Nov 30, 2012; Sacramento, CA, USA; Sacramento Kings point guard Jimmer Fredette (7) attempts a shot against the Indiana Pacers during the second quarter at Sleep Train Arena. Mandatory Credit: Ed Szczepanski-USA TODAY Sports

Jimmer Fredette and the Sacramento Kings: The marriage I hoped would work

I’m not really an emotional guy by nature, especially when it comes to players on my favorite sports teams. Sure – there are moments of disappointment, but outside of the gut-wrenching trade that sent Chris Webber to the Philadelphia 76ers I can’t recall any roster move making such a personal impact.

And while the loss of Jimmer Fredette doesn’t reach the same levels, I’d be lying if I said the loss of Fredette didn’t bother me.

Finding a reason why has been a struggle.

I knew better than to expect the BYU version of Jimmer when the Kings drafted him in 2011. He simply didn’t have the skills to be a star. He wasn’t quick enough. His ball handling was suspect and he never played a lick of high level defense in his life. Add in that he needed the ball in his hands to be successful – the stars simply weren’t aligning.

But Jimmer did and does have beneficial skills for an NBA roster. It’s not his fault that he was improperly used by the previous coaching and front office regime. Like many NBA players, put them in the correct situation and they can thrive. Put them in a poor situation and they’ll fail – that is assuming they ever get off the bench.

I don’t hold any animosity towards the new Kings ownership and front office for giving Jimmer his walking papers. If they didn’t do it he was going to do it at season end. The marriage between the Kings franchise and Jimmer was over way before Vivek, Pete and the rest of the crew came to town.

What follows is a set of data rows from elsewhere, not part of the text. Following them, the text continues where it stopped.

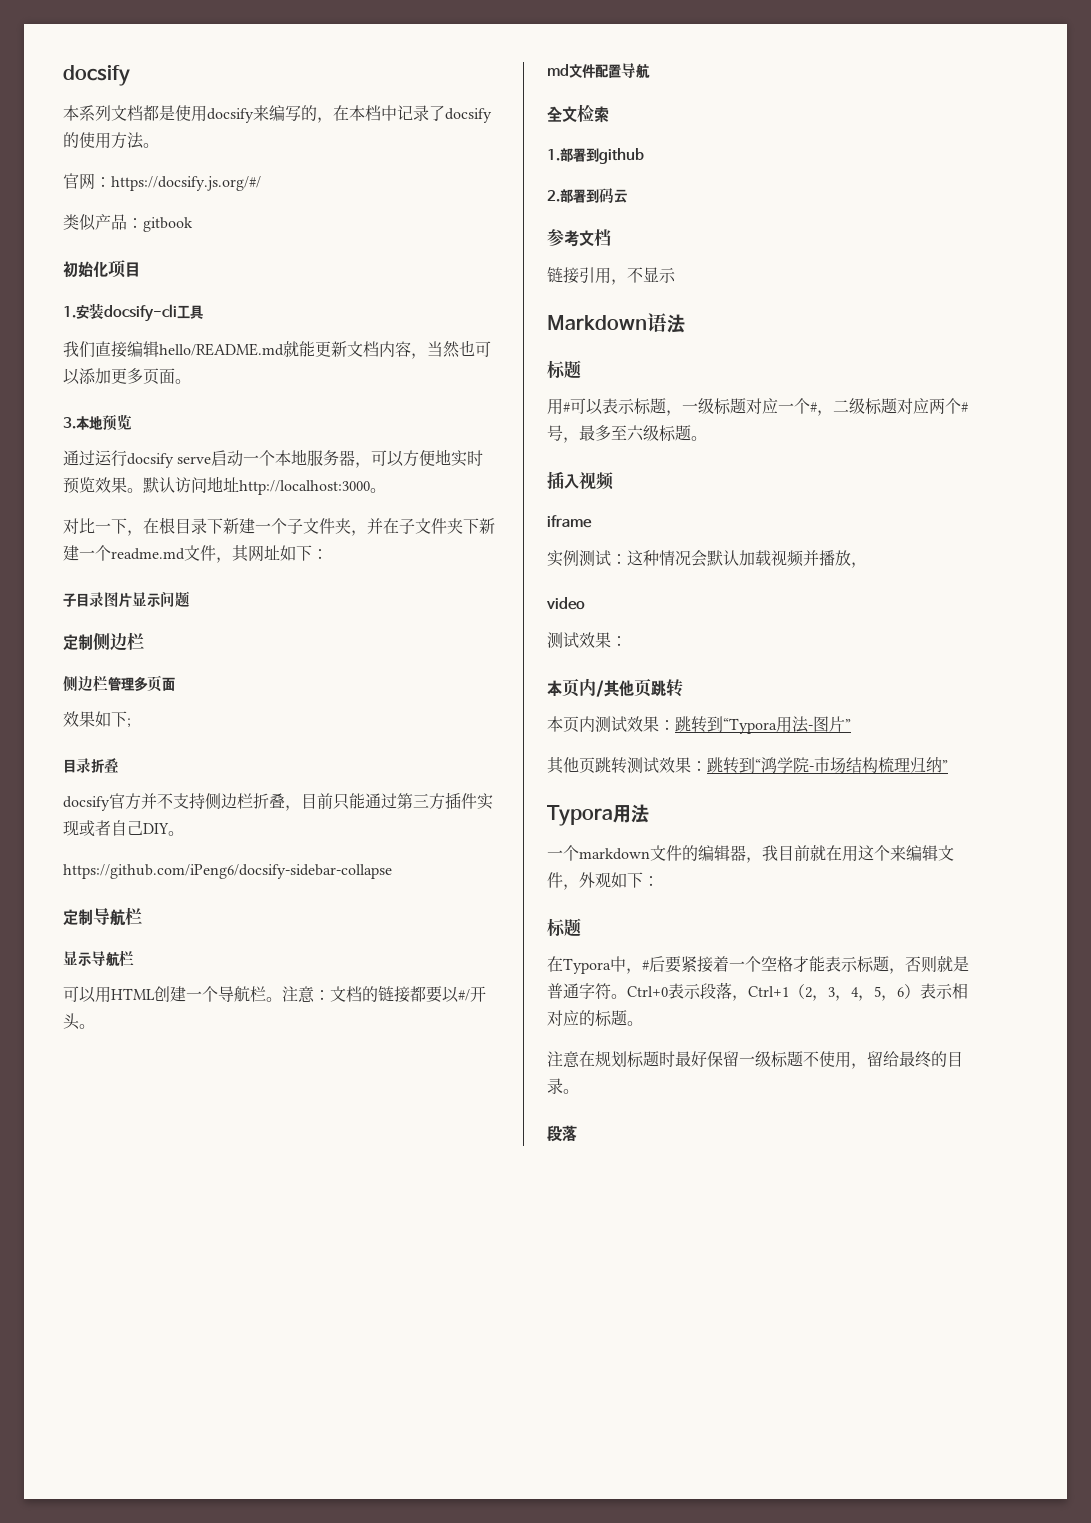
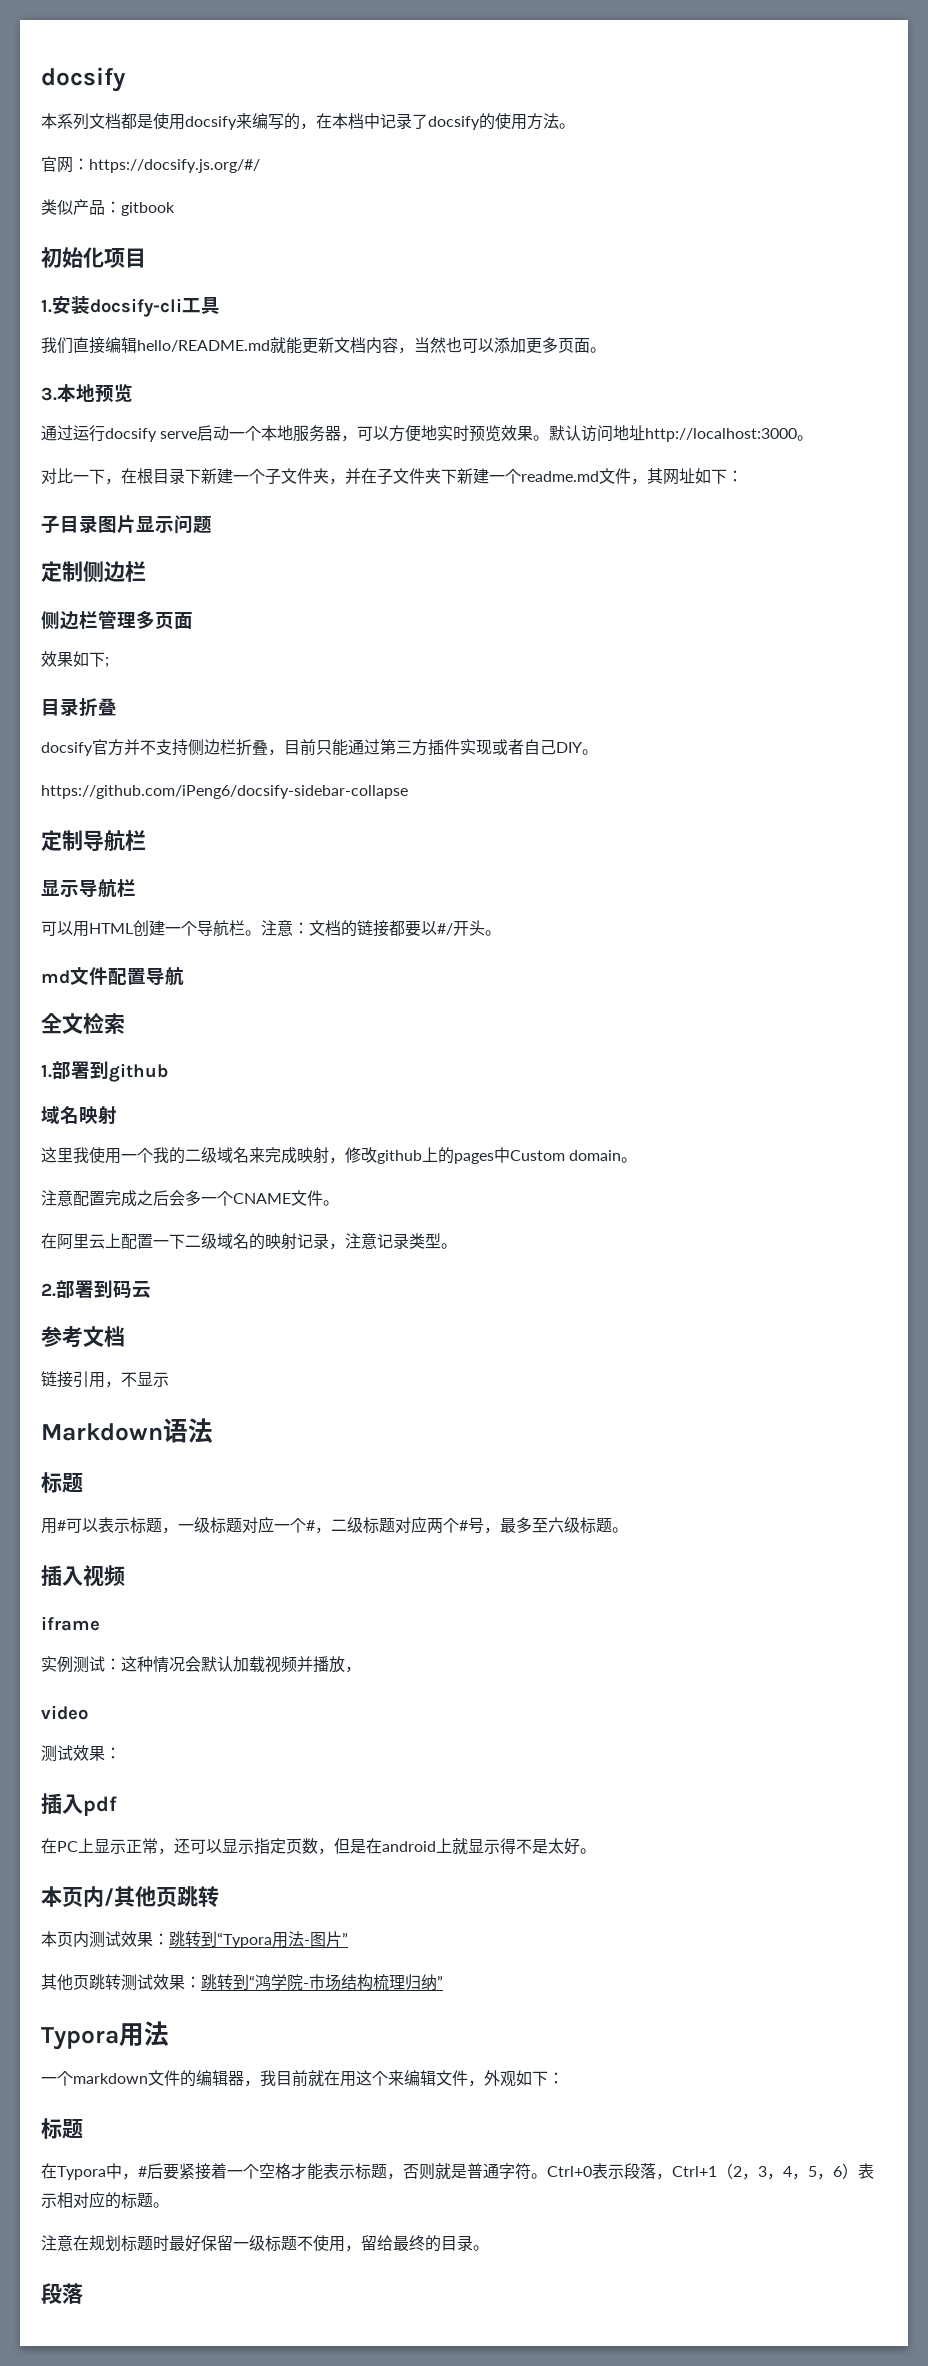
+ 域名映射
+ 这里我使用一个我的二级域名来完成映射，修改github上的pages中Custom domain。
+ 注意配置完成之后会多一个CNAME文件。
+ 在阿里云上配置一下二级域名的映射记录，注意记录类型。
+ 插入pdf
+ 在PC上显示正常，还可以显示指定页数，但是在android上就显示得不是太好。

But that doesn’t mean Jimmer couldn’t have been an effective player for the Kings as he’ll become for a team like the Chicago Bulls (or wherever he lands at season end). He may find a coach (or two) who struggles to use him properly, but Fredette is an NBA player in the most basic of forms.

There isn’t a team in the league who can’t use a player like Fredette to spread the floor. Yes, he’ll have his downfalls, but those can be masked with the proper personal placed on the court to aid his downfalls.

If Anthony Morrow can have a role in the NBA, so can Jimmer Fredette.

I wasn’t much of a Jimmer apologist nor could I say I was anymore a fan of Jimmer than I was any other King on the roster, but do I wish he would have stayed in Sacramento? Sure. Michael Malone would have found a proper role for Fredette in due time, but he had far more important fires to burn and the Jimmer buyout situation has been looming for months. Everybody knew it was coming in the organization – it was just a matter of time and it was more important for Sacramento to profile players for trade (Marcus Thornton) and progress their younger talent (Ben McLemore).

I understand that but I wish it would’ve worked. There probably isn’t a nicer, more kind-hearted player in the league. Jimmer couldn’t get to community events quick enough and he’d stay much longer than the required time just to make sure every child had an autograph. He wasn’t just another guy – he was a true King, despite being paraded around as a prop by the Maloof’s for the first two seasons of his career.

So good luck to you in the future Jimmer and I hope you find the NBA role that eluded you in Sacramento.